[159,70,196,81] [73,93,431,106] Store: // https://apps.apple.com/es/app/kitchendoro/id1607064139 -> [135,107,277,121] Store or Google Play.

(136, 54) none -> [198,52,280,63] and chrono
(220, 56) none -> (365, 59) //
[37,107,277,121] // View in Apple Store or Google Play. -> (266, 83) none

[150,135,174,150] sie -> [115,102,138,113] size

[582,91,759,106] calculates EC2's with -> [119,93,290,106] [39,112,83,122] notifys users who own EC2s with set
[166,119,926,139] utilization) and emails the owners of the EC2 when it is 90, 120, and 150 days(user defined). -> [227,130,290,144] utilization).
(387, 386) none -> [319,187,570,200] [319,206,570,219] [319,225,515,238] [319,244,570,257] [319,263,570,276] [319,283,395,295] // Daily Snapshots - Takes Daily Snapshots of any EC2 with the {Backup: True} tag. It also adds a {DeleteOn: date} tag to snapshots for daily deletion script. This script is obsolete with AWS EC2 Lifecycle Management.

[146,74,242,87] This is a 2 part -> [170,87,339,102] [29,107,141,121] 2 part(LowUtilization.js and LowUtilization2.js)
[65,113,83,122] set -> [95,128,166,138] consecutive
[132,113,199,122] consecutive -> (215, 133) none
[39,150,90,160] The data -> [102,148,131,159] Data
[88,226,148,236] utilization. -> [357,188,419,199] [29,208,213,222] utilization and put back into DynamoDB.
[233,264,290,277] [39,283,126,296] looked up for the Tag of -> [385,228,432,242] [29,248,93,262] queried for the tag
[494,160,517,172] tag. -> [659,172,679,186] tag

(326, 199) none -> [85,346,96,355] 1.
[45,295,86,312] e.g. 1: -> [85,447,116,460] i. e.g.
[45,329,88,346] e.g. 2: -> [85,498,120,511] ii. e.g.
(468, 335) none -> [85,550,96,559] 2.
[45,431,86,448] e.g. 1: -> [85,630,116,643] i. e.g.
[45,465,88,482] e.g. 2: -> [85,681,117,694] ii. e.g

**YOUR INSTRUCTIONS**
Starting with the line that holds "[146,74,242,87] This is" and ending with the line that holds "[45,329,88,346] e.g. 2: ->", retype every line in the data above exactly, and nothing else.

**RESPONSE AREA**
[146,74,242,87] This is a 2 part -> [170,87,339,102] [29,107,141,121] 2 part(LowUtilization.js and LowUtilization2.js)
[65,113,83,122] set -> [95,128,166,138] consecutive
[132,113,199,122] consecutive -> (215, 133) none
[39,150,90,160] The data -> [102,148,131,159] Data
[88,226,148,236] utilization. -> [357,188,419,199] [29,208,213,222] utilization and put back into DynamoDB.
[233,264,290,277] [39,283,126,296] looked up for the Tag of -> [385,228,432,242] [29,248,93,262] queried for the tag
[494,160,517,172] tag. -> [659,172,679,186] tag

(326, 199) none -> [85,346,96,355] 1.
[45,295,86,312] e.g. 1: -> [85,447,116,460] i. e.g.
[45,329,88,346] e.g. 2: -> [85,498,120,511] ii. e.g.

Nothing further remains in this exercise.